She was just a cute soda clerk
Mon, 04/22/2019
By Rob Clay
When Blanche Patterson was a teen girl in Seattle, in the 40's and she saw something she liked, she put her passion and personality into achieving it. Her first job was cleaning holly leaves for a lady in Seattle who made Christmas wreaths. At 19, her next job was serving customers at the soda fountain at Paradise Lodge in Mt. Rainier National Park.
In the halcyon days of the early 50's our prideful nation was growing. The war was over; the world looked to America for leadership in all things.
Two young men had begun leading climbers up and down Mt. Rainier. Those two were the Whittaker twins of West Seattle. The twins frequented the lodge in their off hours. Jim and Lou Whittaker, tall and handsome, were well known and respected at the park. Lou, married and Jim, single, may have found the large stone fireplace inside the lodge to be a comfort but it was likely the thick vanilla milkshakes served to Jim by Blanche that kept him coming back. Blanche had learned one secret to getting Jim's attention - he liked vanilla milkshakes as thick as the snow on Mt.Rainier. It helped that she was tall and pretty.

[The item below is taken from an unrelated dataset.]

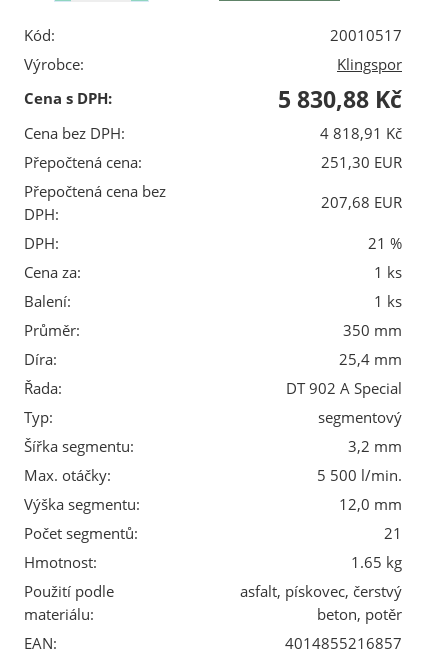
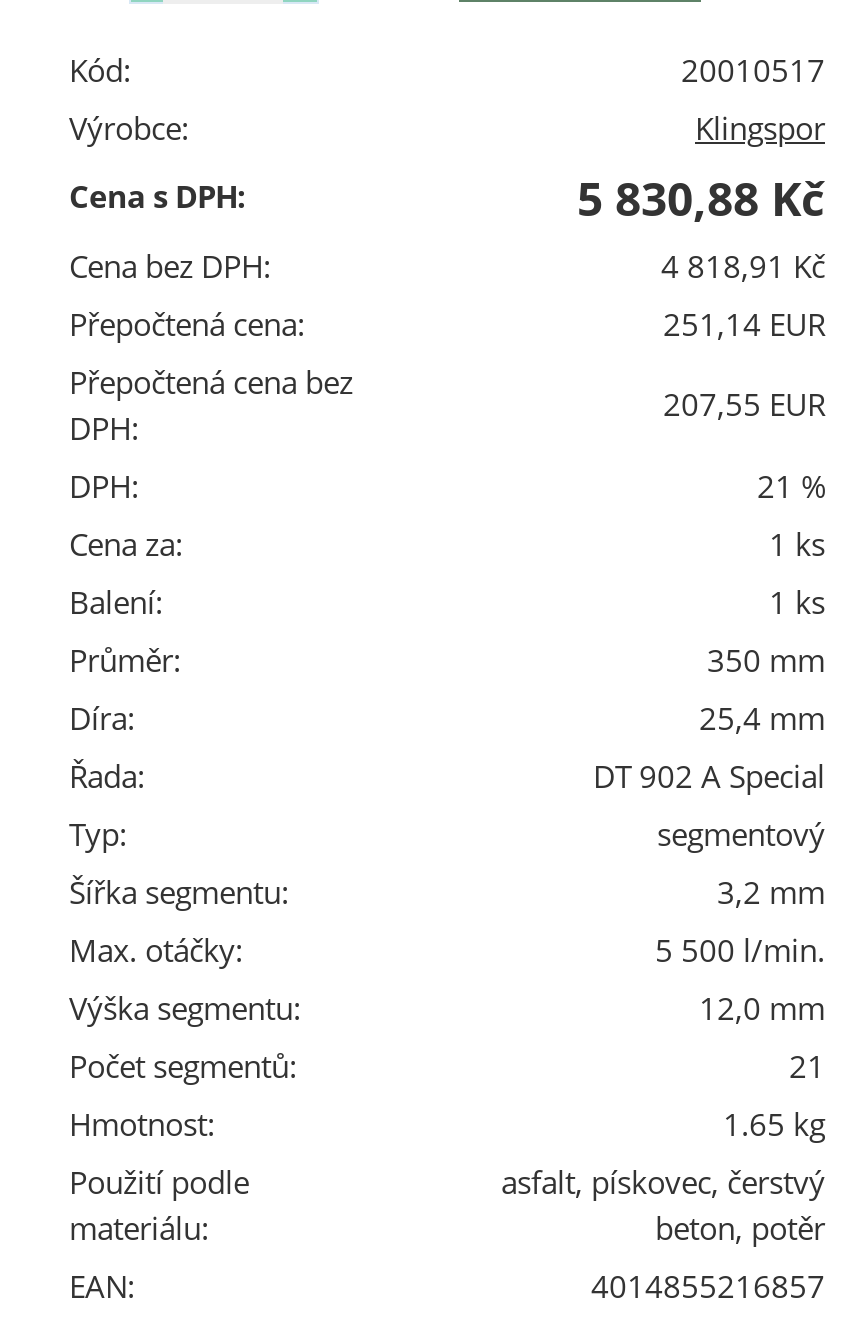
- 251,30 EUR
+ 251,14 EUR

- 207,68 EUR
+ 207,55 EUR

It seemed to have an impact as Jim and Blanche were married a year or so later. Jim was building a reputation as a mountaineer while Blanche was raising their three children on Capitol Hill. Jim continued to lead climbers at the mountain. Blanche climbed too, reaching the summit of Rainier and was very fond of hiking and rock climbing in those years.
Jack Kennedy was elected President in November of 1959. Jim (30) was helping run REI, the now famous mountain sports co-op. Blanche was twenty-six. They lived on the shores of Lake Sammamish. Jim's interests went well beyond running REI. Jim and Lou were still guiding trips up Mt. Rainier when they were asked to join a team to be the first American(s) to summit Mt. Everest in Nepal. Lou dropped out but Jim accepted the challenge. In May of 1963, Jim and a team of Sherpa aides and American climbers summited the highest point on earth, becoming instant celebrities. President Kennedy presented Jim, with his wife Blanche at his side, and the Everest expedition climbers, the Hubbard Medal for distinction and discovery. She toured the White House, the Rose Garden and met with Jackie Kennedy. For Blanche, this meeting was the beginning of a budding friendship with Jackie and later with Ethel Kennedy.

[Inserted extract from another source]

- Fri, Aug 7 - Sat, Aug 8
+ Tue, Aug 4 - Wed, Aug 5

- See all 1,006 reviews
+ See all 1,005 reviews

Blanche remembers Jack Kennedy with reddish brown hair and always thought he'd be taller but as is often the case with idols, they appear to be on pedestals.

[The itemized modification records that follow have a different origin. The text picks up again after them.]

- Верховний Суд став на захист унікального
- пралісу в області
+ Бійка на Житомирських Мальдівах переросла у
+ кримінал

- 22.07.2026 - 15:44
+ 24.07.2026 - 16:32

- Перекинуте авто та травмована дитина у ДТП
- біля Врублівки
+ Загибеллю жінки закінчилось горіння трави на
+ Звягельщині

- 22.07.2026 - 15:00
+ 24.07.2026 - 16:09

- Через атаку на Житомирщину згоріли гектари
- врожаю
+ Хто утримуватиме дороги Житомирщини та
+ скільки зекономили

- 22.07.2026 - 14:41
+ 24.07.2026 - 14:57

When Jack was killed in Dallas a few months later, Jim and Blanche offered condolences to the family. A year passed. Some officials in Canada, to honor President Kennedy, selected a peak in the Canadian Rockies and named it Mt. Kennedy. It was December of 1964 when the Acting Attorney General and the President's brother, Robert Kennedy, made a phone call to the Whittaker's Lake Sammamish home. " The Canadians have named a mountain peak after Jack," Robert explained as the purpose of the call. "I want to climb it and I need you to take me up," Robert added. Robert Kennedy said that President Kennedy had admired Jim's efforts at summiting Mt. Everest so Robert felt it was appropriate to ask Jim.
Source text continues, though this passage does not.